L'Arbre de la Connaissance

« Mais de l'arbre de la connaissance du bien et du mal tu ne mangeras pas, car le jour où tu en mangeras, tu mourras certainement. »

 

Genèse 2:17

 

 

Nous vivons véritablement dans notre mental.

 

Du vide absolu se manifeste le monde entier. Le mental n'est rien d'autre qu'un frémissement à la surface de cet océan infini du vide, cet immense paysage de silence.

 

La danse cosmique des couleurs, des formes et des mouvements se joue dans cet espace immense et je ne peux m'en séparer ou m'y retrouver.

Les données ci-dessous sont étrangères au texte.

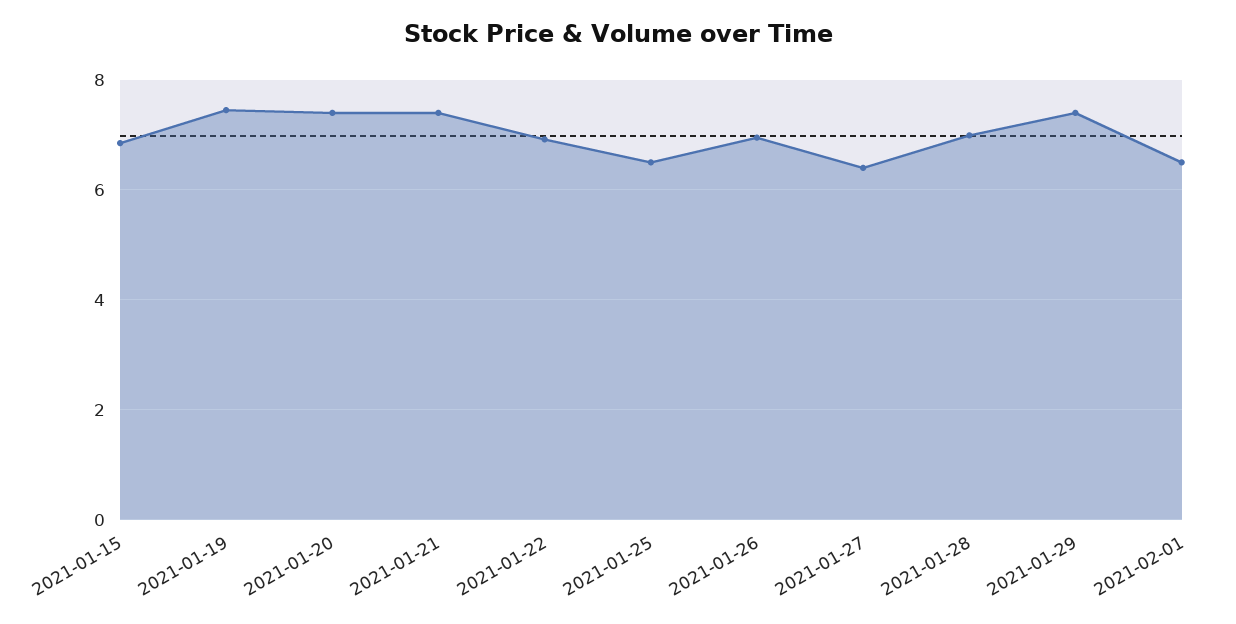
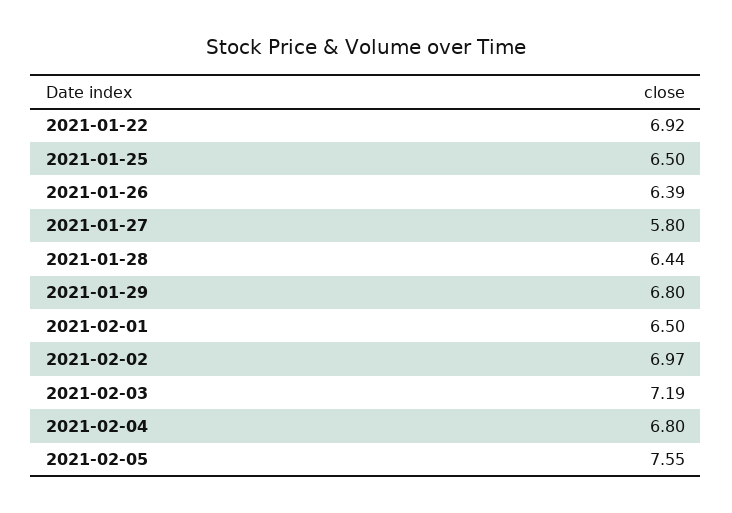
2021-01-15: 6.8 -> none
2021-01-19: 7.4 -> none
2021-01-20: 7.4 -> none
2021-01-21: 7.4 -> none
2021-01-26: 7 -> 6.39
2021-01-27: 6.4 -> 5.8
2021-01-28: 7 -> 6.44
2021-01-29: 7.4 -> 6.8
2021-02-02: none -> 6.97
2021-02-03: none -> 7.19
2021-02-04: none -> 6.8
2021-02-05: none -> 7.55

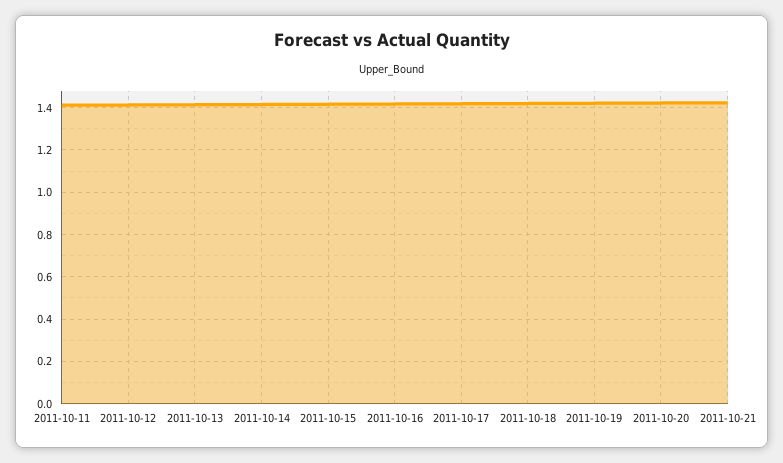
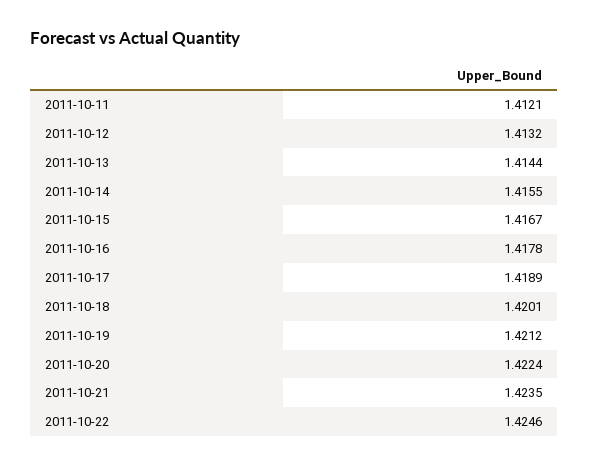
2011-10-22: none -> 1.4246

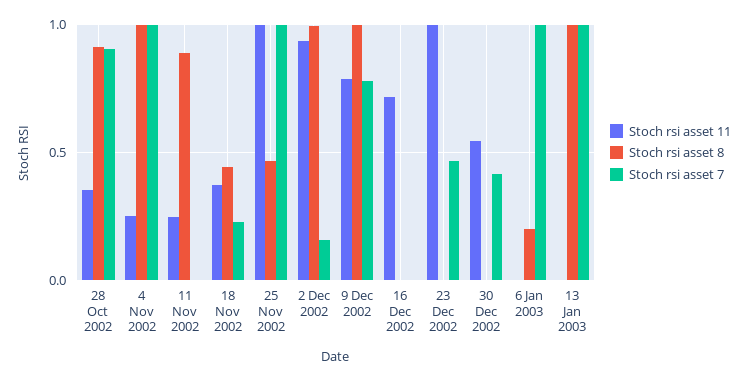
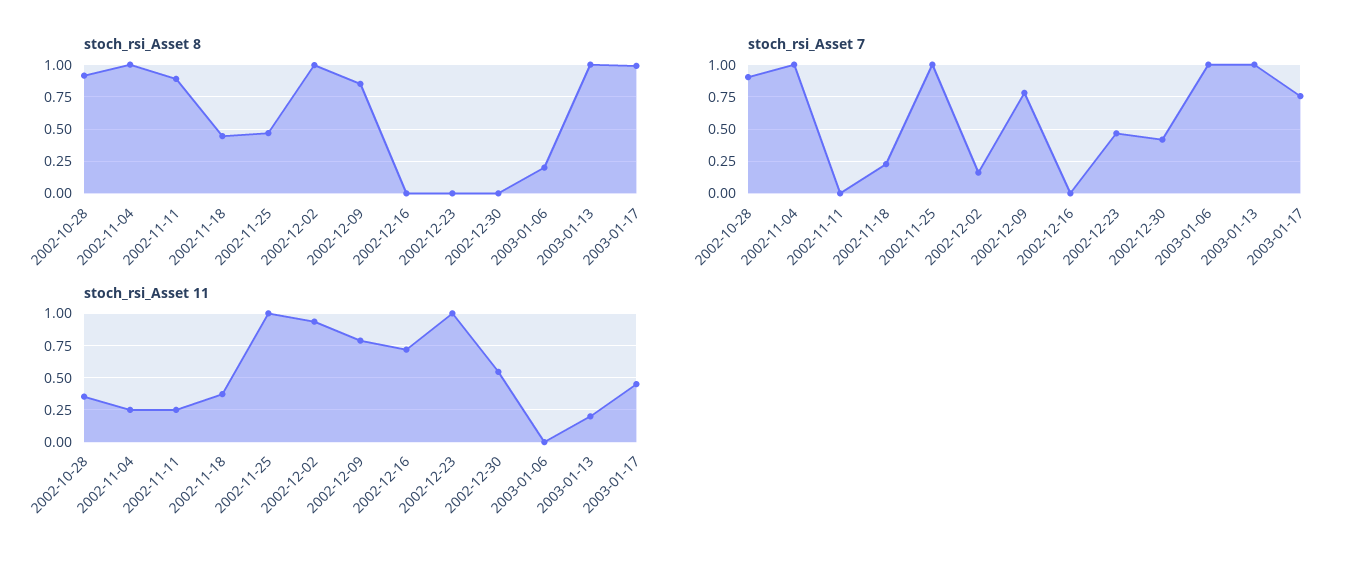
Stoch rsi asset 8, 9 Dec 2002: 1 -> 0.85
Stoch rsi asset 11, 13 Jan 2003: 0 -> 0.2
Stoch rsi asset 8, 2003-01-17: none -> 1
Stoch rsi asset 7, 2003-01-17: none -> 0.75
Stoch rsi asset 11, 2003-01-17: none -> 0.45

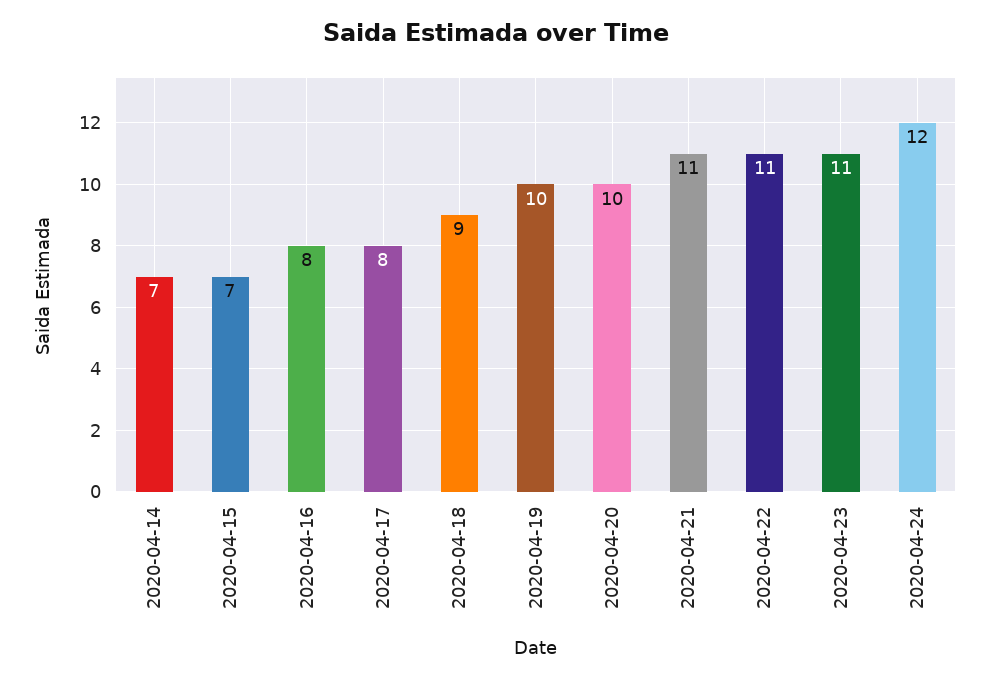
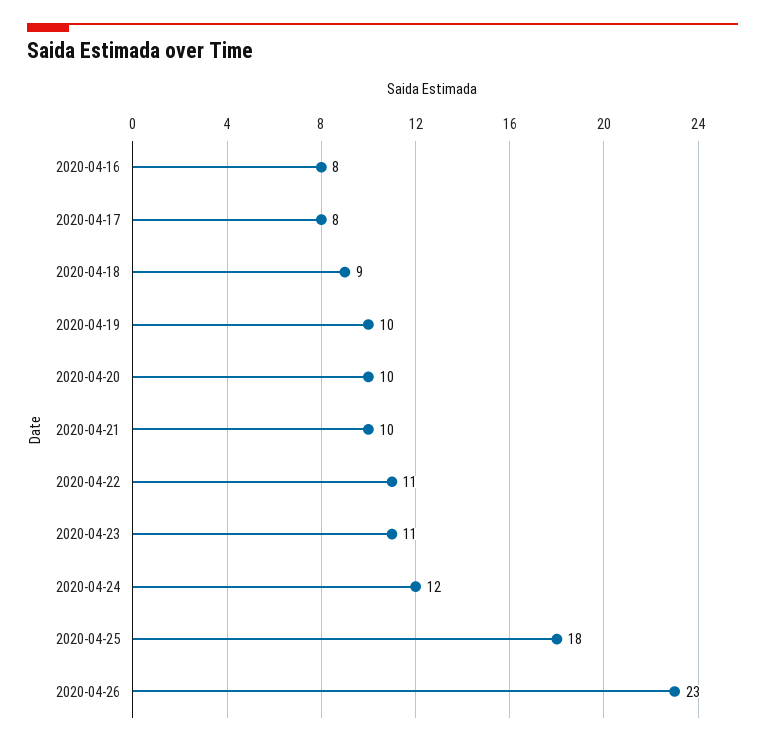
2020-04-14: 7 -> none
2020-04-15: 7 -> none
2020-04-21: 11 -> 10
2020-04-25: none -> 18
2020-04-26: none -> 23

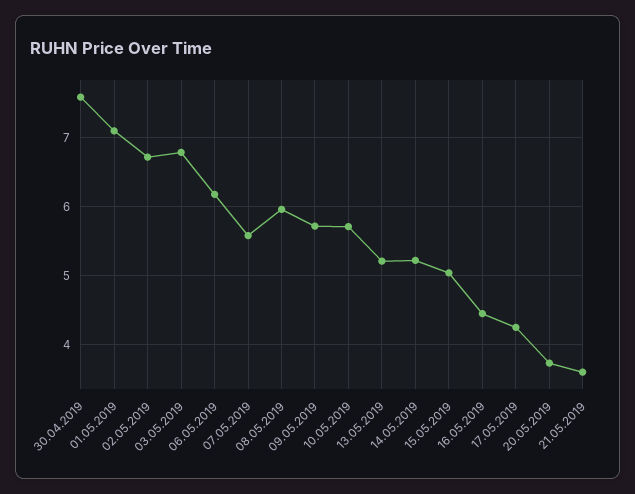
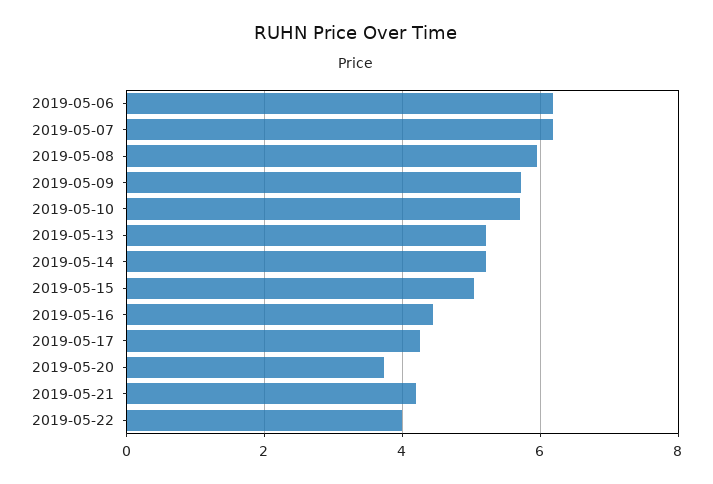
30.04.2019: 7.6 -> none
01.05.2019: 7.1 -> none
02.05.2019: 6.7 -> none
03.05.2019: 6.8 -> none
07.05.2019: 5.6 -> 6.2
21.05.2019: 3.6 -> 4.2
2019-05-22: none -> 4

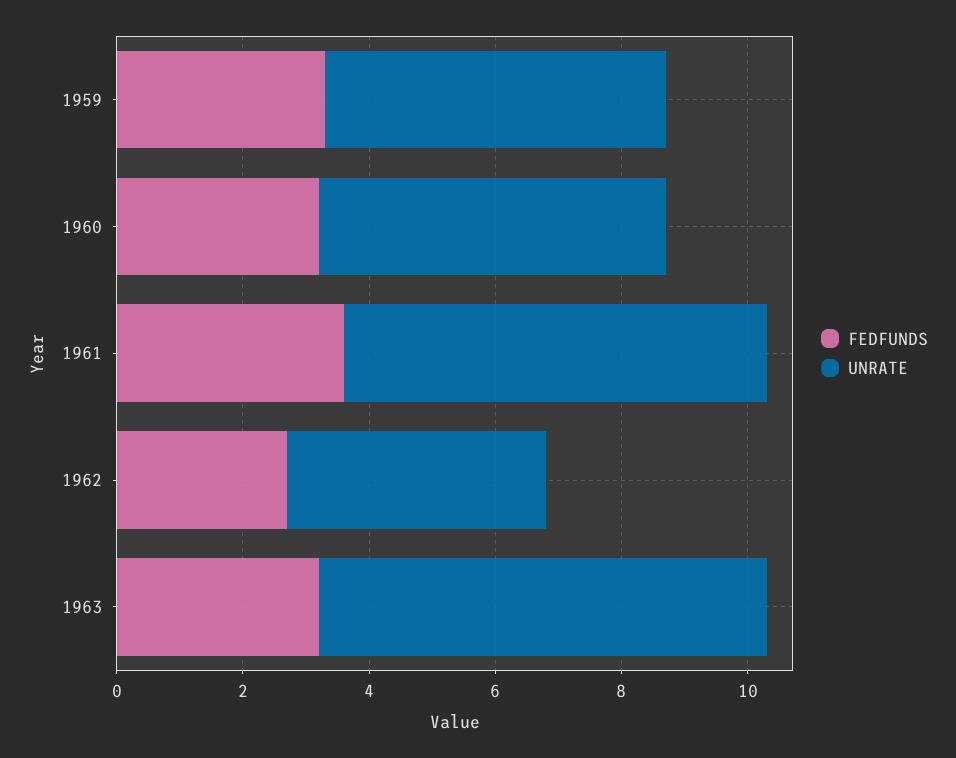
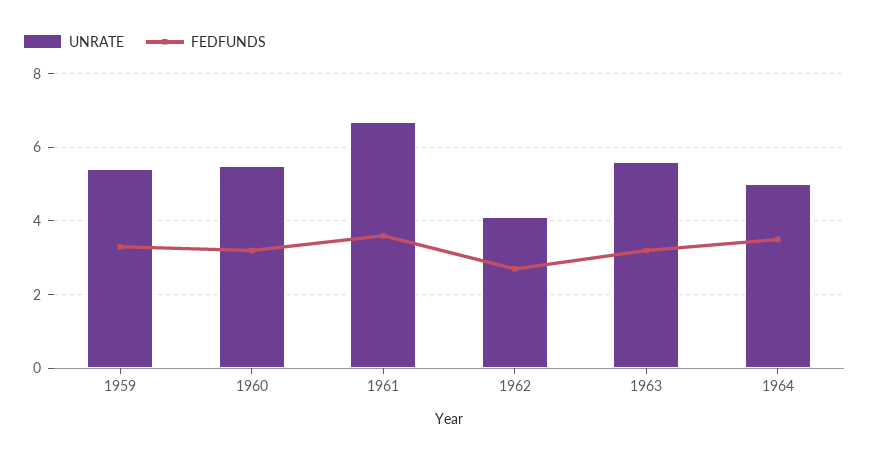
UNRATE, 1963: 7 -> 5.5
UNRATE, 1964: none -> 5
FEDFUNDS, 1964: none -> 3.5

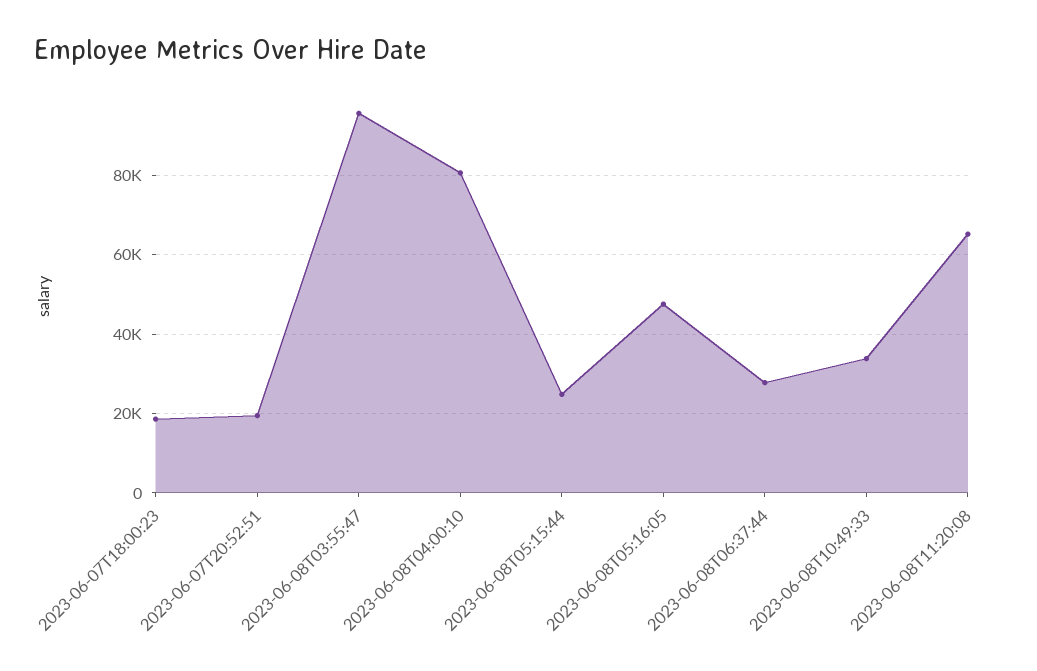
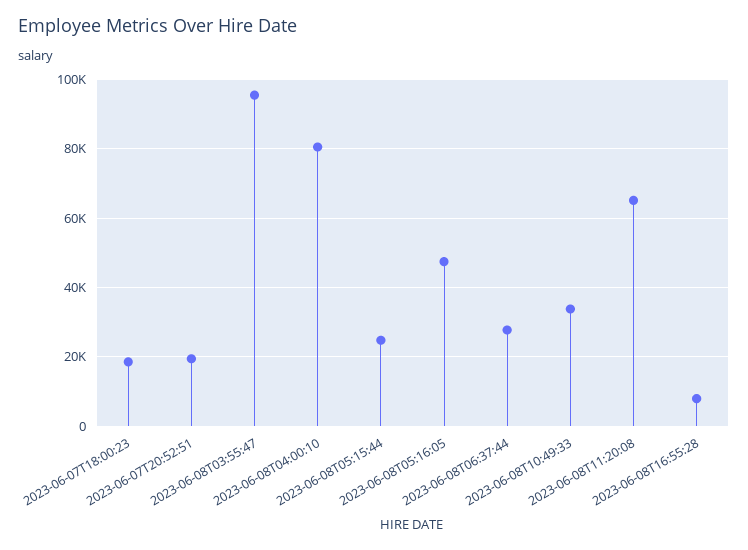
2023-06-08T16:55:28: none -> 8000

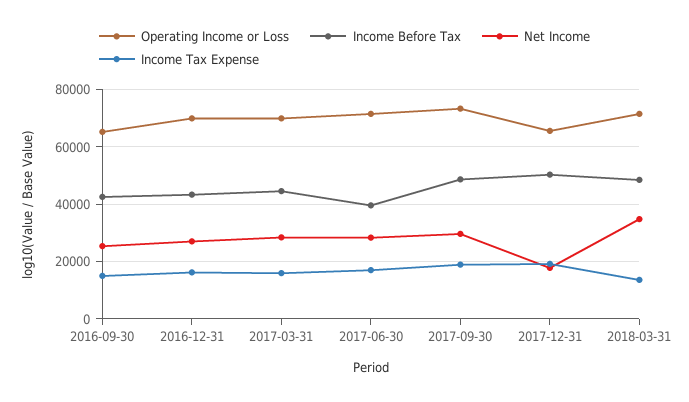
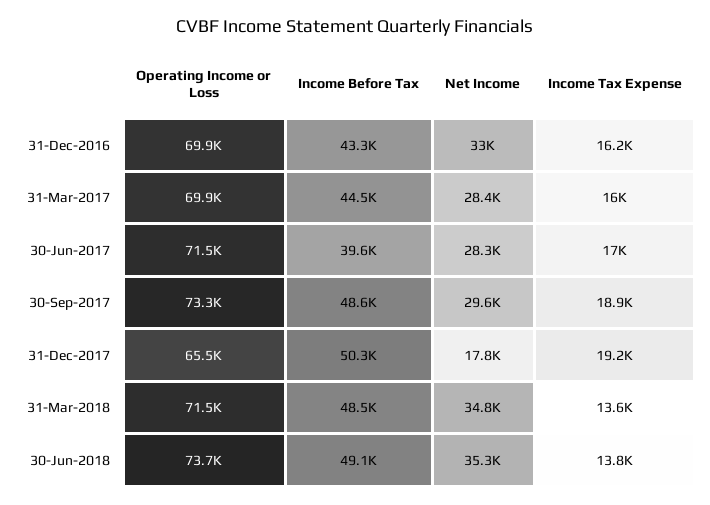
Operating Income or Loss, 2016-09-30: 65000 -> none
Income Before Tax, 2016-09-30: 42500 -> none
Net Income, 2016-09-30: 25000 -> none
Income Tax Expense, 2016-09-30: 15000 -> none
Net Income, 2016-12-31: 27500 -> 33000
Operating Income or Loss, 30-Jun-2018: none -> 73700
Income Before Tax, 30-Jun-2018: none -> 49100
Net Income, 30-Jun-2018: none -> 35300
Income Tax Expense, 30-Jun-2018: none -> 13800

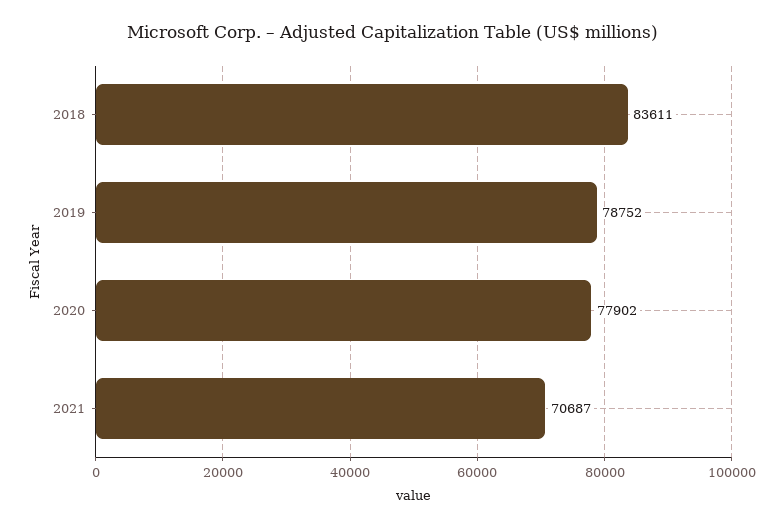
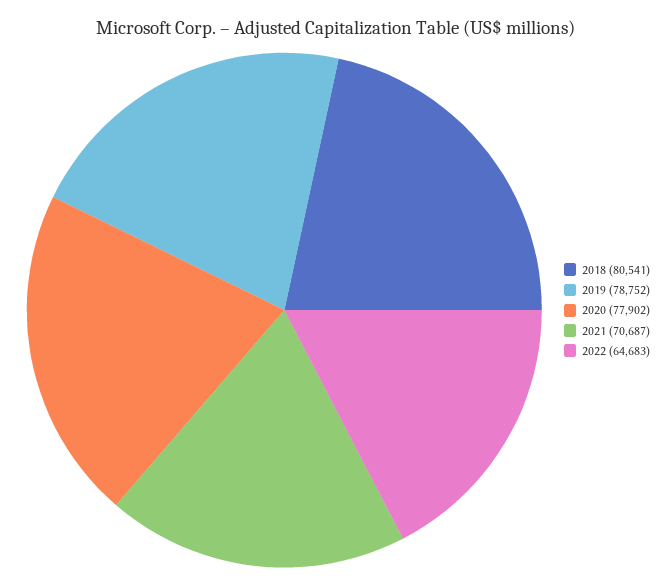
2018: 83611 -> 80541
2022: none -> 64683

Dans ce vide, dans ce néant sans commencement, ni fin, il n'y a que cela, que ce qui est et rien d'autre. Il n'y a que cela et pas d'yeux pour le voir, d'oreilles pour l'entendre, de langue pour le goûter, de nez pour le sentir. Les yeux le rendraient aveugle, les oreilles le rendraient sourd, la langue le rendrait insipide.

 

Et lorsque le mental suspend son bavardage incessant, vous pouvez le ressentir, ce silence dévorant, cette paix volcanique, duquel naissent toutes choses, et vers lequel elles retournent.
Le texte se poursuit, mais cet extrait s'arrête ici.